# Poorly trained UK lifeguard 'left girl to die'



## High Speed Chaser (Feb 25, 2010)

"A poorly trained British lifeguard stopped performing CPR on a dying  teenager because she thought she had saved her life, according to  reports."

Source

Sad that something likes this happened.

Just wandering what some people think, especially people from the UK who know the resuscitation guidelines.


----------



## rescue99 (Feb 25, 2010)

High Speed Chaser said:


> "A poorly trained British lifeguard stopped performing CPR on a dying  teenager because she thought she had saved her life, according to  reports."
> 
> Source
> 
> ...



Hmm, breathing certainly implies a pulse. Question is..rate/quality and for how long? Guess the LG forgot to check and recheck her victim. Sad


----------



## Markhk (Feb 26, 2010)

So, in the UK, pulse checks are no longer taught for BLS- even for the healthcare provider. Pt could have been having agonal respirations. 

http://www.resus.org.uk/pages/bls.pdf

I sympathize with the lifeguard. It can be tough to know what dead vs. alive is if  this is the first full arrest you've done and it's nothing like training. 

Personally when I teach, I try to avoid giving scenarios where CPR alone achieves ROSC. The science suggests CPR-only saves (i.e. no defib) is exceptionally small in verified cardiac arrest cases, which is a far cry to some scenarios I see instructors do. (i.e. two minutes of CPR, re-check pulse, wow the pulse is back! Sort of what we see in ER.)


----------



## Melclin (Feb 26, 2010)

We have a similar problem with the dispatching information/call taking. The call taker will ask if the pt is breathing and the caller, in a panic, says yes because they heard an agonal resp 30 seconds ago. 

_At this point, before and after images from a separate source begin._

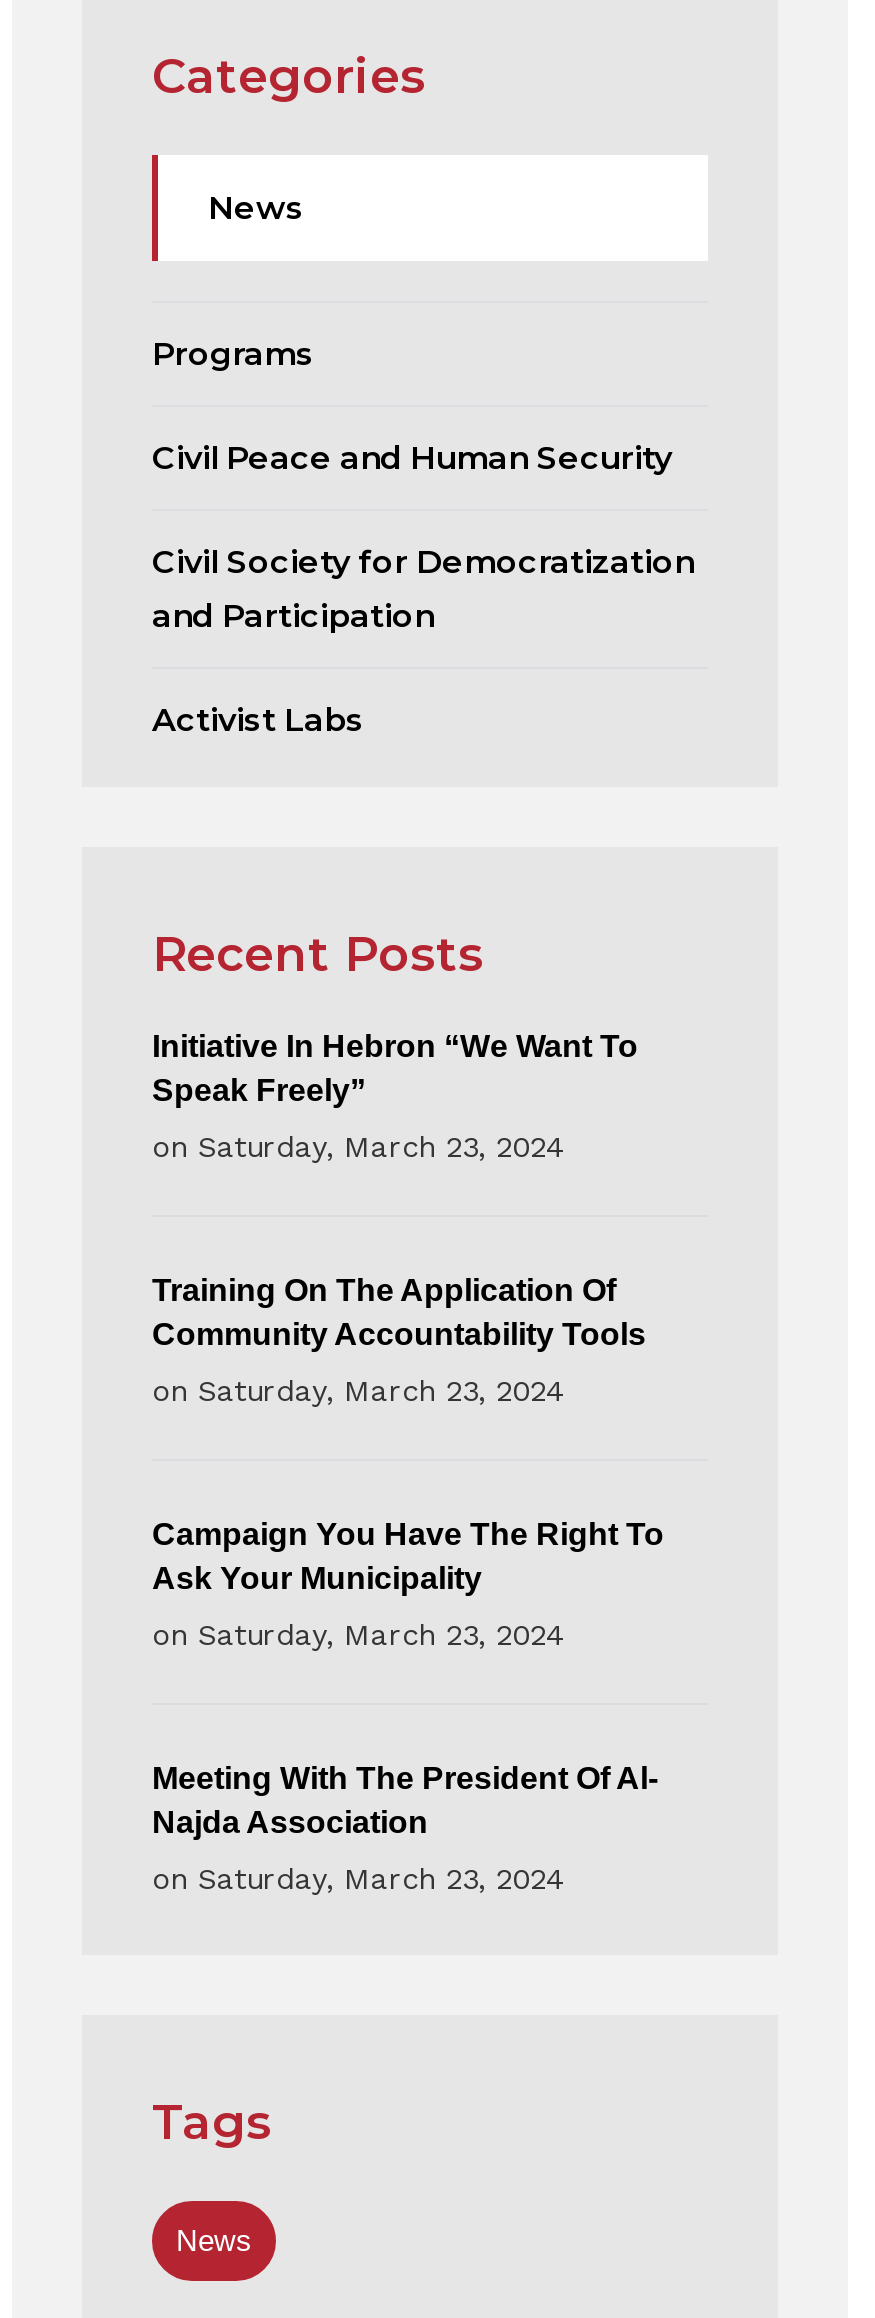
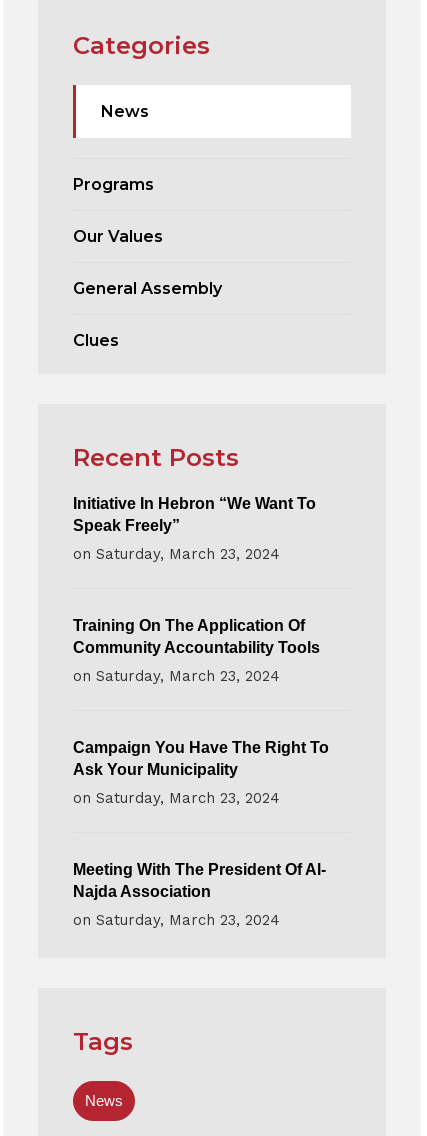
- Civil Peace and Human Security
+ Our Values

- Civil Society for Democratization
- and Participation
+ General Assembly

- Activist Labs
+ Clues
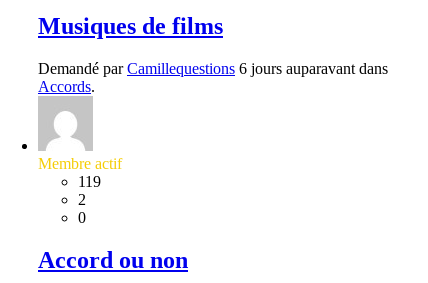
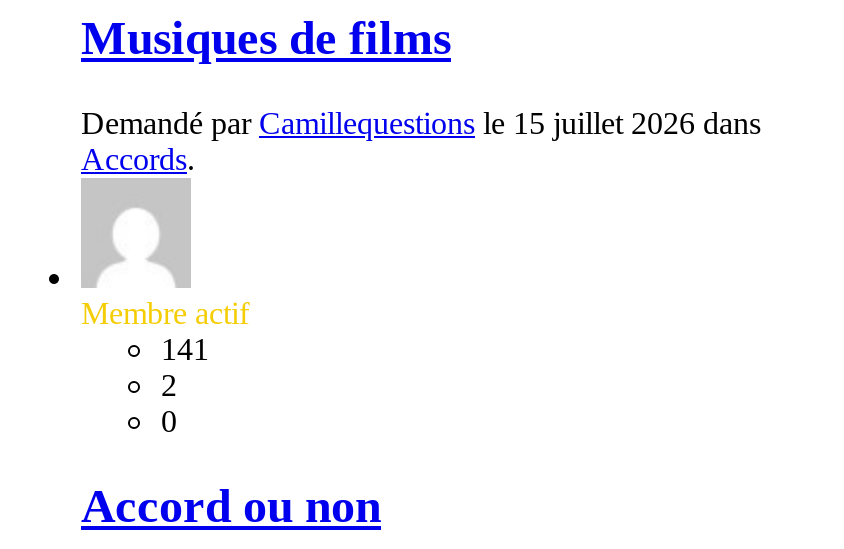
- Demandé par Camillequestions 6 jours auparavant dans
+ Demandé par Camillequestions le 15 juillet 2026 dans

- 119
+ 141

I think also this highlights the need for emphasizing constant reassessment in CPR training. It seems like this poor girl has heard one breath, decided the pt was breathing and did what she had learned to do in that situation at which point she reached the end of the algorithm she had been taught in her 10 seconds of training and was probably confused as to where to go from there.


----------



## MrBrown (Feb 26, 2010)

Melclin said:


> We have a similar problem with the dispatching information/call taking. The call taker will ask if the pt is breathing and the caller, in a panic, says yes because they heard an agonal resp 30 seconds ago.



Could also highlight the need to put somebody with more than a couple weeks training and no medical knowledge whatsoever above a first aid certificate on the phone.

Oxygenation and ventilation are not the same thing.


----------



## mycrofft (Feb 26, 2010)

*CPR resinstates life in three scnarios:*

1. Very fresh electrocution.
2. Very fresh airway embarassment and it gets dislodged.
3. CPR wasn't necessary in the first place*.


(*A bystander screaming "He doesn't have a pulse!" fails to qualify as paitent assessment).


----------



## redcrossemt (Feb 26, 2010)

Melclin said:


> We have a similar problem with the dispatching information/call taking. The call taker will ask if the pt is breathing and the caller, in a panic, says yes because they heard an agonal resp 30 seconds ago.



The NAED "Medical Priority Dispatch System" asks callers to count the number of respirations in some amount of time, I think it's 30 seconds, to avoid this.


----------



## MrBrown (Feb 26, 2010)

redcrossemt said:


> The NAED "Medical Priority Dispatch System" asks callers to count the number of respirations in some amount of time, I think it's 30 seconds, to avoid this.



Are you sure? I do not think that was in the AMPDS book that I have read (black one, Principles of MPD or something simmilar from IAEMD) 

Our five key questions are

What is the exact address of the emergency?
What is the phone number you are calling from?
What is the problem, tell me exactly what happened?
Are they conscious? (can select yes/no/unknown)
Are they breathing? (can elect yes/no/uknown)


----------



## Melclin (Feb 26, 2010)

Yeah we use AMPDS and the questioning is along the lines of Brown mentions

What you mention, redcross, sounds like a tremendously good idea.


----------



## LondonMedic (Feb 27, 2010)

Markhk said:


> So, in the UK, pulse checks are no longer taught for BLS- even for the healthcare provider.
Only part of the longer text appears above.